DATA

Do you see the blue pigment?!

  • Pigment

    This is the first time I have documented blue pigment. In the beginning, I was told by Carole Rehkugler (retired microbiologist at Cornell), that blue pigment is rare (she said something like, blue is the most energy-valuable wavelength so most organisms will use the energy in the blue instead of ‘frittering’ it away.).

  • Genes

    In 2017, Dan Beiting and I were both judges for the BioDesign Summit hosted at MoMA. At lunch, we began a collaboration to isolate DNA from my mud paintings for sequence analysis. The first 29 samples found over 800 genus, some not yet catalogued (speaking more to our ignorance of microbes than any ‘discovery’). I have caught the bug! In fall 2022 I broke open a pair of paintings (+/-biochar, a proposed greenhouse gas mitigating material). With the help of Jen Grenier at the Cornell Biotechnology Resource Center, I isolated and sequenced the rDNA with 3 primer sets to see bacteria and archaea. See preliminary results, below!

  • Community

    The end goal is to engage human communities to become curious about microbial communities: to learn from these first lifeforms surviving three billion years of earthly delights across time and space with their nimble genetic expression.

    Microbes are poets of matter.

What Jen Grenier & I discovered, Nov 2022.

Ok. so I’m learning

  • with Dan, I learned there are a ton of species.

  • with my brother, I learned my column is mostly anaerobic (reducing)

In planning for my next rDNA analysis, I asked Jen G to help me find some primers to make sure we are getting not just Bacteria but also Archaea ribosomal DNA!

CONCLUSION: you get what you look for (in some cases, 20% are Archaea!).

  • the Archaea primer set found Archaea!

  • the other 2 commonly used rDNA primers set barely amplified Archaea!

What Coburn Wightman & I discovered in 2022.

It is known that a Winogradsky Column sets up an oxic to anoxic gradient - but I didn’t actually know where or when that happened in a mud painting. So with tremendous help from my brother (read, he did it all!) we deployed pH, eH, and temperature sensors in 2 mud paintings installed inside Mann Library in 2022. 3 probes at 3 depths all well below the mud:water interface.

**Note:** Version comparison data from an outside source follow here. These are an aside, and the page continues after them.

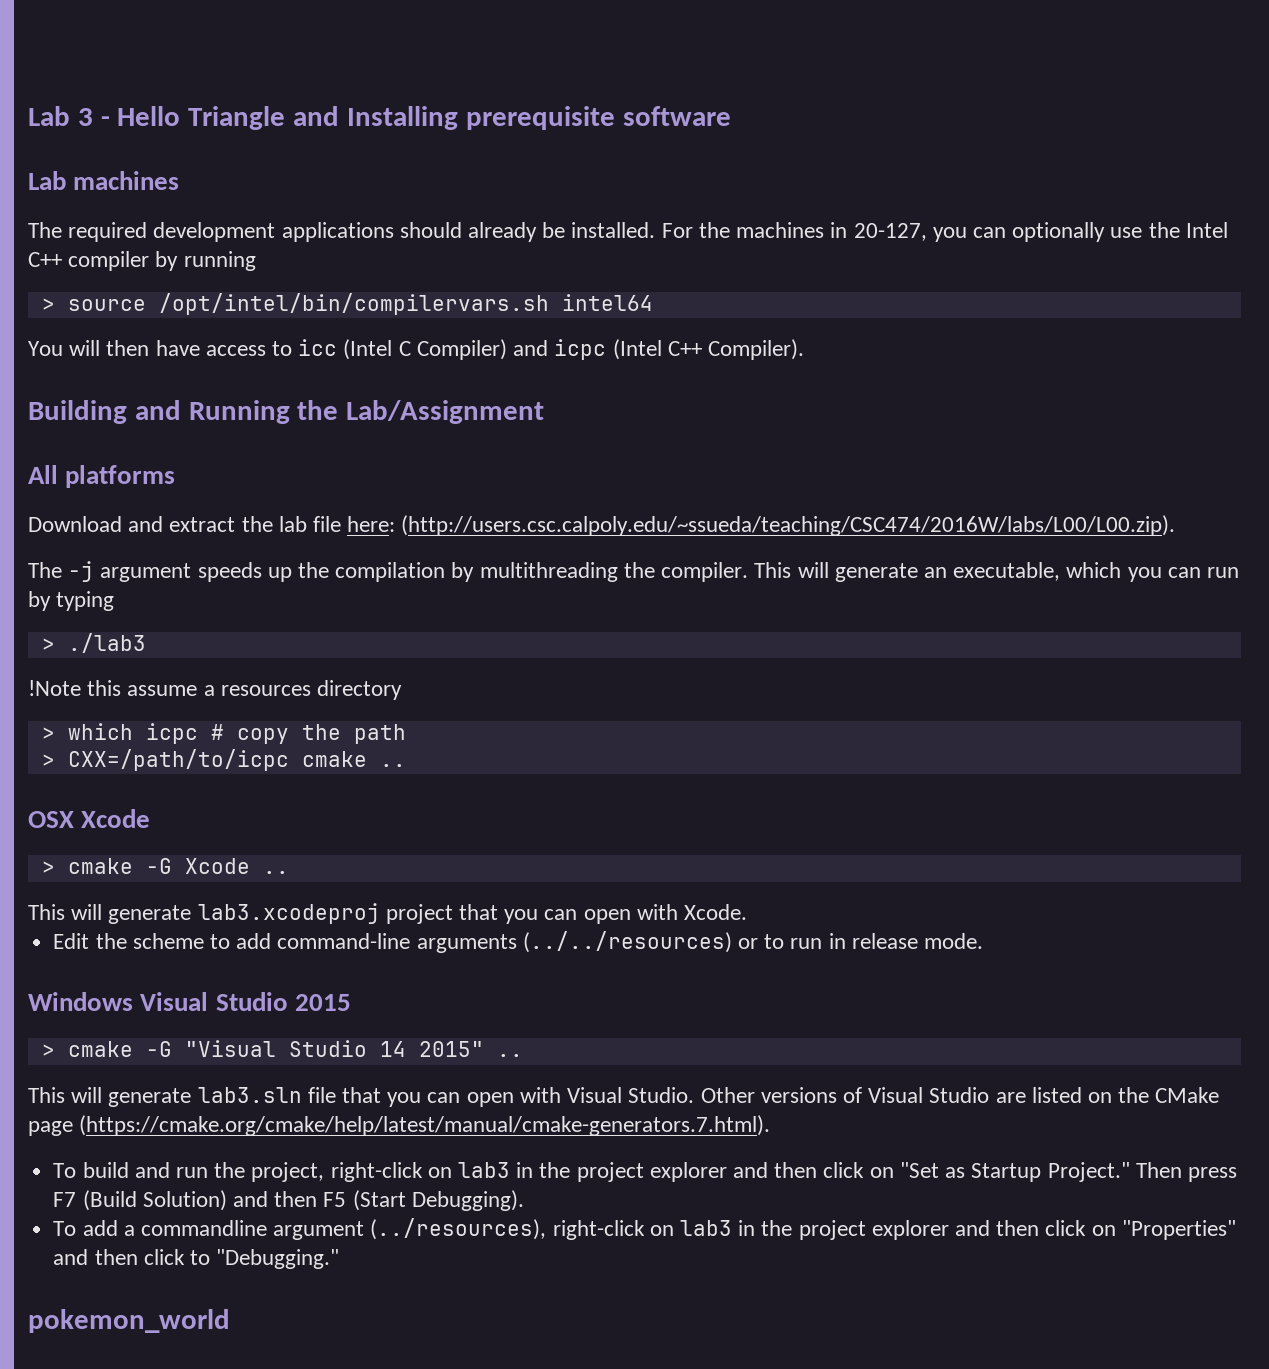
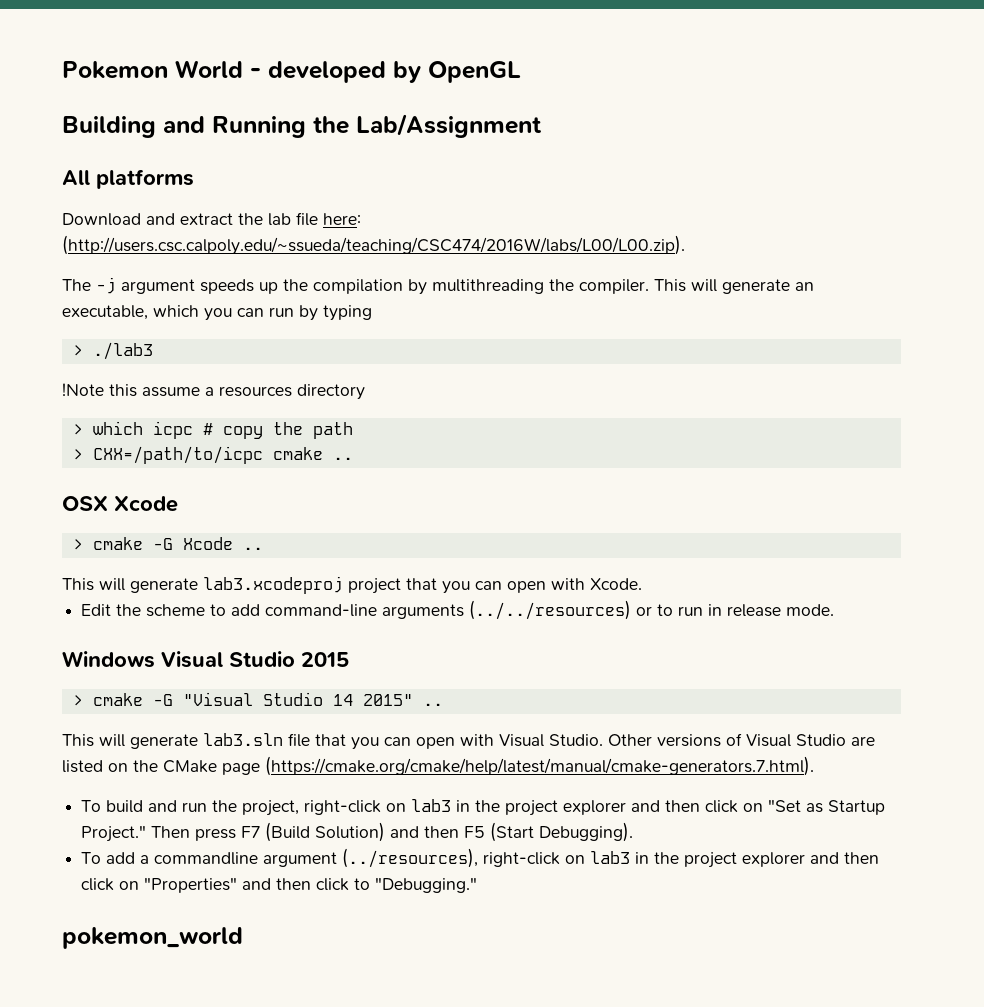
[28,106,731,130] [28,171,180,190] [28,222,1228,242] [28,251,256,271] [41,293,653,315] [28,339,804,360] Lab 3 - Hello Triangle and Installing prerequisite software // Lab machines // The required development applications should already be installed. For the machines in 20-127, you can optionally use the Intel C++ compiler by running // > source /opt/intel/bin/compilervars.sh intel64 // You will then have access to icc (Intel C Compiler) and icpc (Intel C++ Compiler). -> [62,60,521,83] Pokemon World - developed by OpenGL

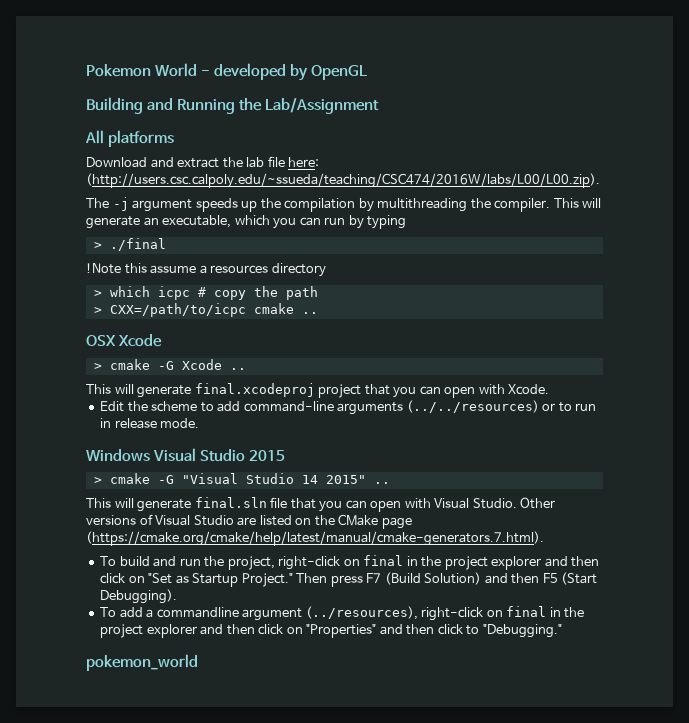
[92,342,153,360] ./lab3 -> [109,238,166,251] ./final
[203,576,343,594] lab3.xcodeproj -> [194,383,315,397] final.xcodeproj
[203,733,283,746] lab3.sln -> [194,497,267,508] final.sln
[411,799,452,812] lab3 -> [363,555,404,566] final
[590,851,631,864] lab3 -> [506,606,547,617] final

Looking at just the eH probes - the mud was pretty anoxic (reducing) quite early and through out most of the column! Now I know!

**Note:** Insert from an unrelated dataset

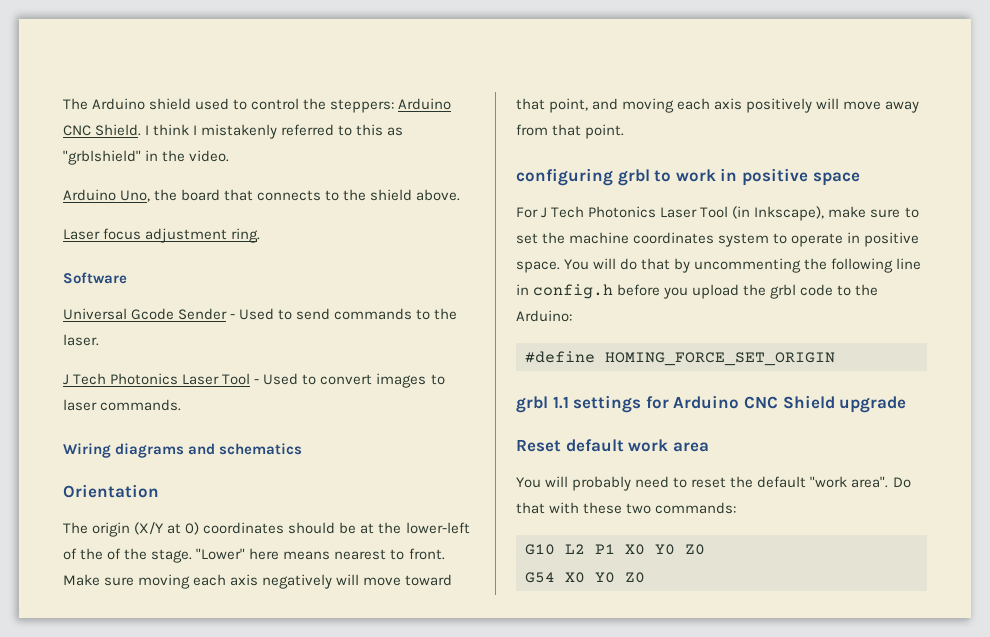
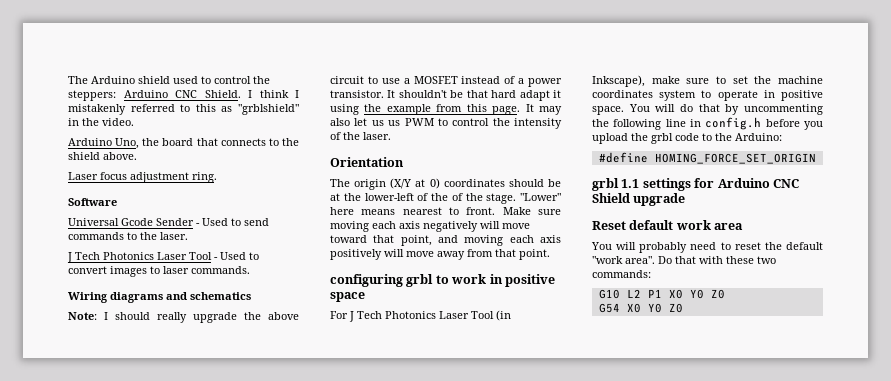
(303, 449) none -> [68,312,299,323] [330,76,562,87] [330,90,561,101] [330,104,562,115] [330,118,562,129] [330,132,391,140] // Note: I should really upgrade the above circuit to use a MOSFET instead of a power transistor. It shouldn't be that hard adapt it using the example from this page. It may also let us us PWM to control the intensity of the laser.

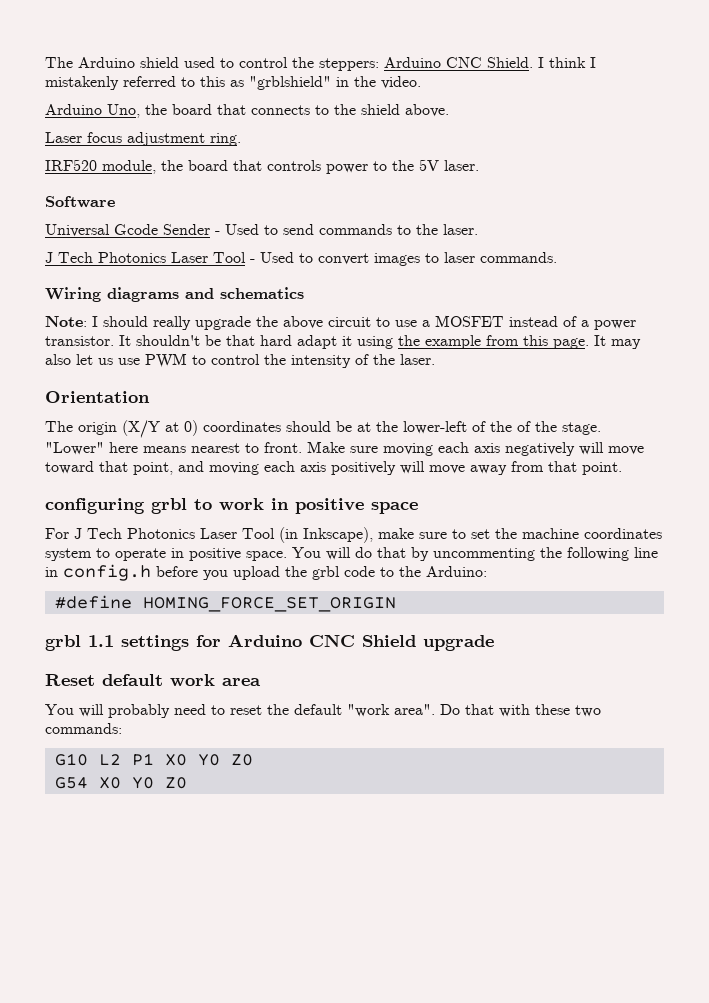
(217, 177) none -> [45,159,479,174] // IRF520 module, the board that controls power to the 5V laser.
[388,120,401,126] us -> [118,358,140,365] use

According to Murray McBride (Cornell emeritus, personal communication), a saturated system will be reducing within an inch of the mud:water interface. Note to self: ASK MORE QUESTIONS.

What Dan Beiting & I discovered, 2017

It takes a community to make one pigment!

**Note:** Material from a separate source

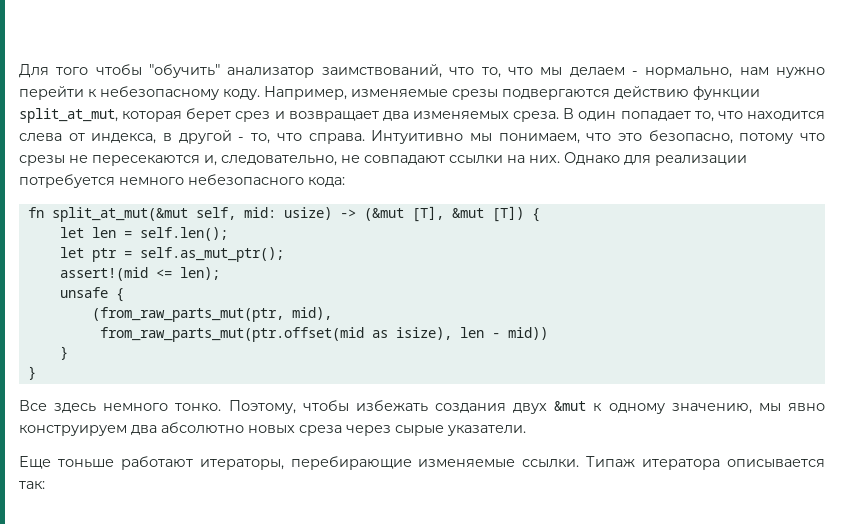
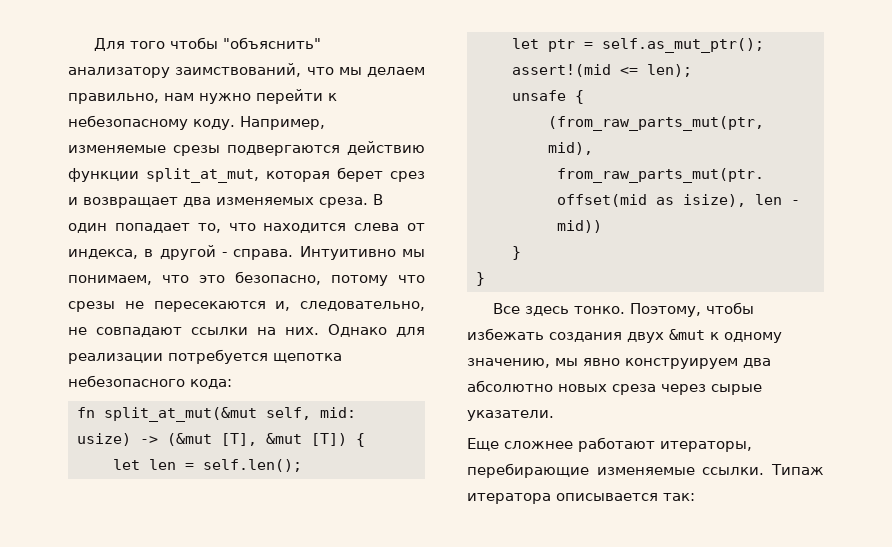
[149,64,733,78] "обучить" анализатор заимствований, что то, что мы делаем - нормально, -> [223,37,322,49] [68,63,425,78] [68,93,159,104] "объяснить" анализатору заимствований, что мы делаем правильно,
[251,133,302,144] то, что -> (227, 254) none
[119,177,184,185] немного -> [273,353,342,363] щепотка
[103,403,169,411] немного -> (570, 311) none
[57,459,114,468] тоньше -> [504,441,573,449] сложнее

Basic hypothesis: a pigmented section (e.g. red) will be dominated by a species that makes that pigment.

Each bar represents 1 of the 40 samples we took (29 were viable) selected for a visually coherent ‘color’ by our human eyes. What we found was that each one of the samples had 30-100 different species (e.g. “red”-what a folly!). Of course it takes a community to make pigment (it’s the same for us - yes, you can go harvest pigment in your soils or your local art store - but it still took all kinds of information, access, other humans, landscapes, and infrastructure.)! It’s easy to think that is ‘common sense’ AFTER you do all the work to ‘discover’ that. But this is why science is great - you have an idea and you test it. and for me, most of the time I say ‘doh!’. Then the next round of questions clamor in!